Mr. Bucci’s office said this week he would have no comment on the matter at this time.

Another new policy the supervisors plan to implement next year is hiring a county controller who is a certified public accountant, a qualification that was not previously required. The county treasurer, Ken Wilber, is not a CPA either, but he is elected by county voters unlike the controller, who will be appointed. Mr. Baer said there are no CPAs working in the country treasurer’s office at this time.

As part of this new policy, the accountants working in each of the county departments will continue to be managed by the department heads but will report to the new controller.

Mr. Baer also wants the county to get out ahead of future problems by adopting standards that require private companies to use standard methods and practices to evaluate all county assets, including its pension funds.

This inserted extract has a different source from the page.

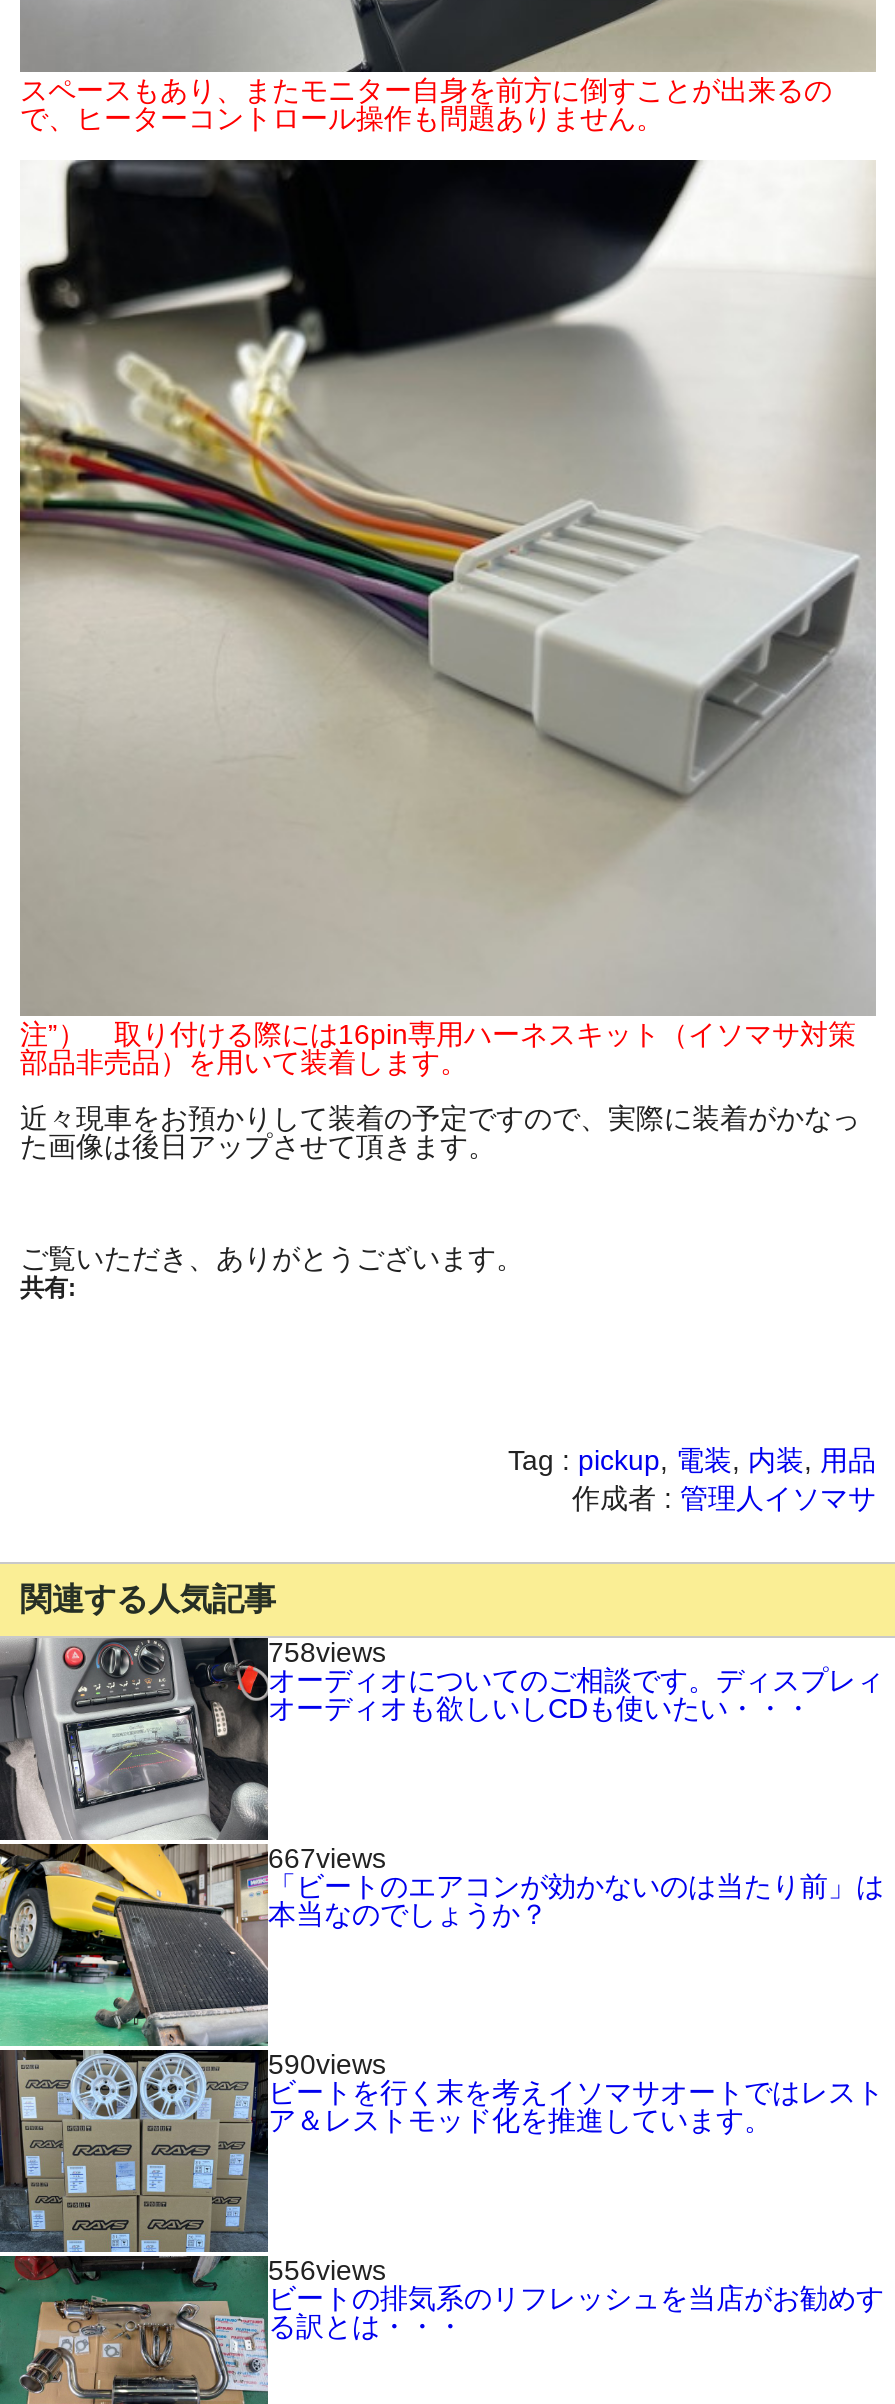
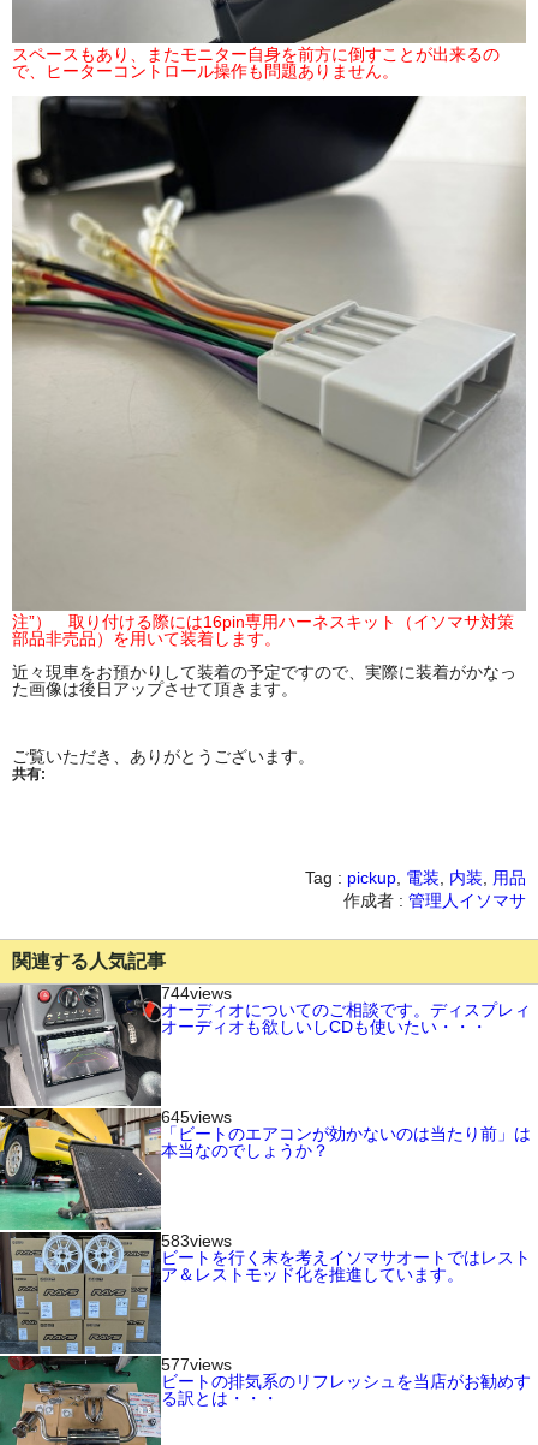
[268,1636,386,1668] 758views -> [161,983,232,1003] 744views
[268,1842,386,1874] 667views -> [161,1107,232,1126] 645views
[268,2048,386,2080] 590views -> [161,1231,232,1250] 583views
[268,2254,386,2286] 556views -> [161,1355,232,1374] 577views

The chairman estimates the cost of implementing all these reforms will come to about $200,000, an amount that is part of the county’s 2010 budget, which will be adopted before the end of the year.

Mr. Baer believes the county can weather the storm created by the $9 million because the fund balance is still in the black and because the county has only borrowed about 20% of the amount it is authorized to borrow. But he says the bond market, which is where the county borrows much of the cash it needs for some projects, might raise the interest rate the county pays if investors believe the county is in a weaker financial position.

Overall, though, Mr. Baer is optimistic, saying the shortfall of $9 million won’t affect the county’s financial picture. “We run a pretty tight ship here,” he said.

Mr. Wilber agreed that the county remains “in pretty good fiscal shape,” but he admits that the $9 million “made kind of a hole in things.”